● **HOW TO COMPLETE THIS TASK**: Print each entry precisely; exclude the pictures.

[Records from a collection]
=== Begin Enclosure ===

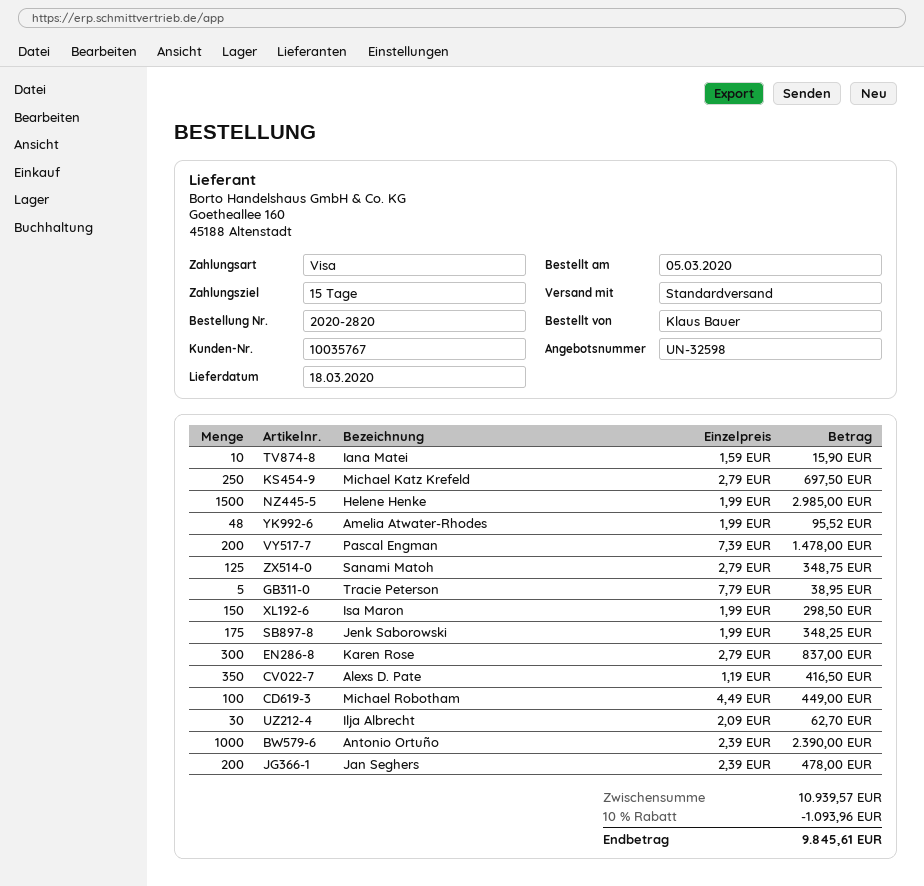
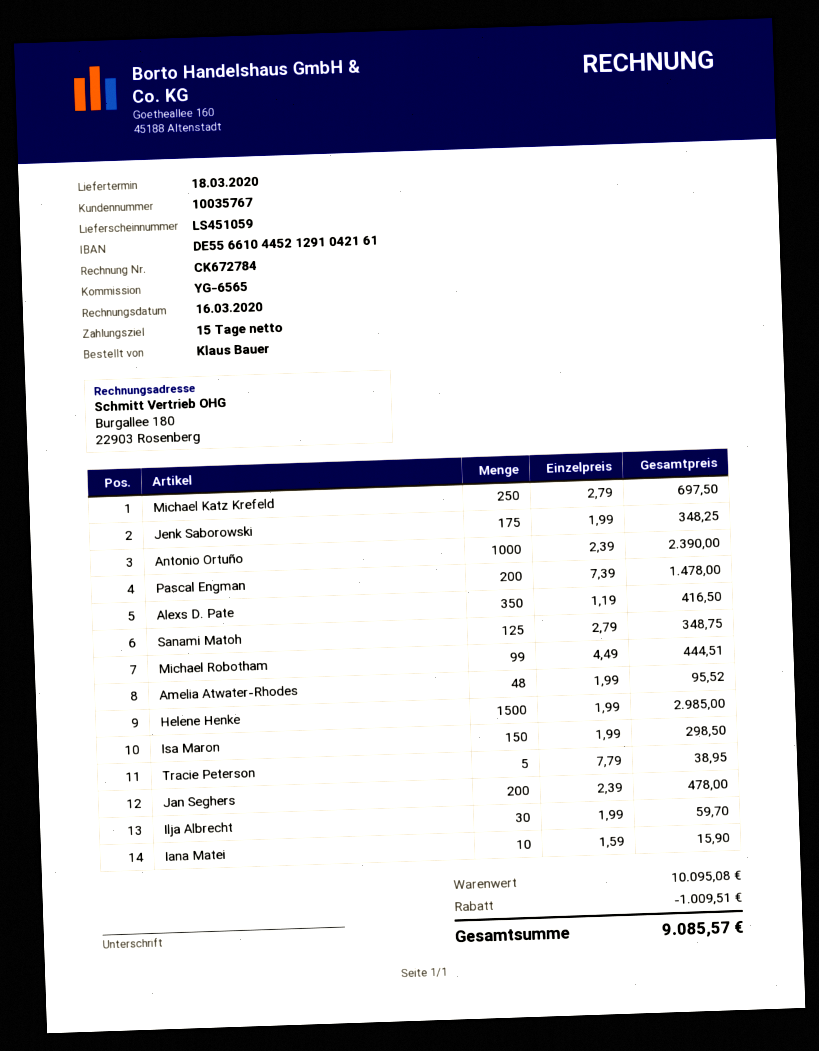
Karen Rose: 300 x 2.79 = 837.00 -> none
Michael Robotham: 100 x 4.49 = 449.00 -> 99 x 4.49 = 444.51
Ilja Albrecht: 30 x 2.09 = 62.70 -> 30 x 1.99 = 59.70
subtotal: 10939.57 -> 10095.08
discount: 1093.96 -> 1009.51
total: 9845.61 -> 9085.57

=== End Enclosure ===

● **COMPLETED EXERCISE**:
Karen Rose: 300 x 2.79 = 837.00 -> none
Michael Robotham: 100 x 4.49 = 449.00 -> 99 x 4.49 = 444.51
Ilja Albrecht: 30 x 2.09 = 62.70 -> 30 x 1.99 = 59.70
subtotal: 10939.57 -> 10095.08
discount: 1093.96 -> 1009.51
total: 9845.61 -> 9085.57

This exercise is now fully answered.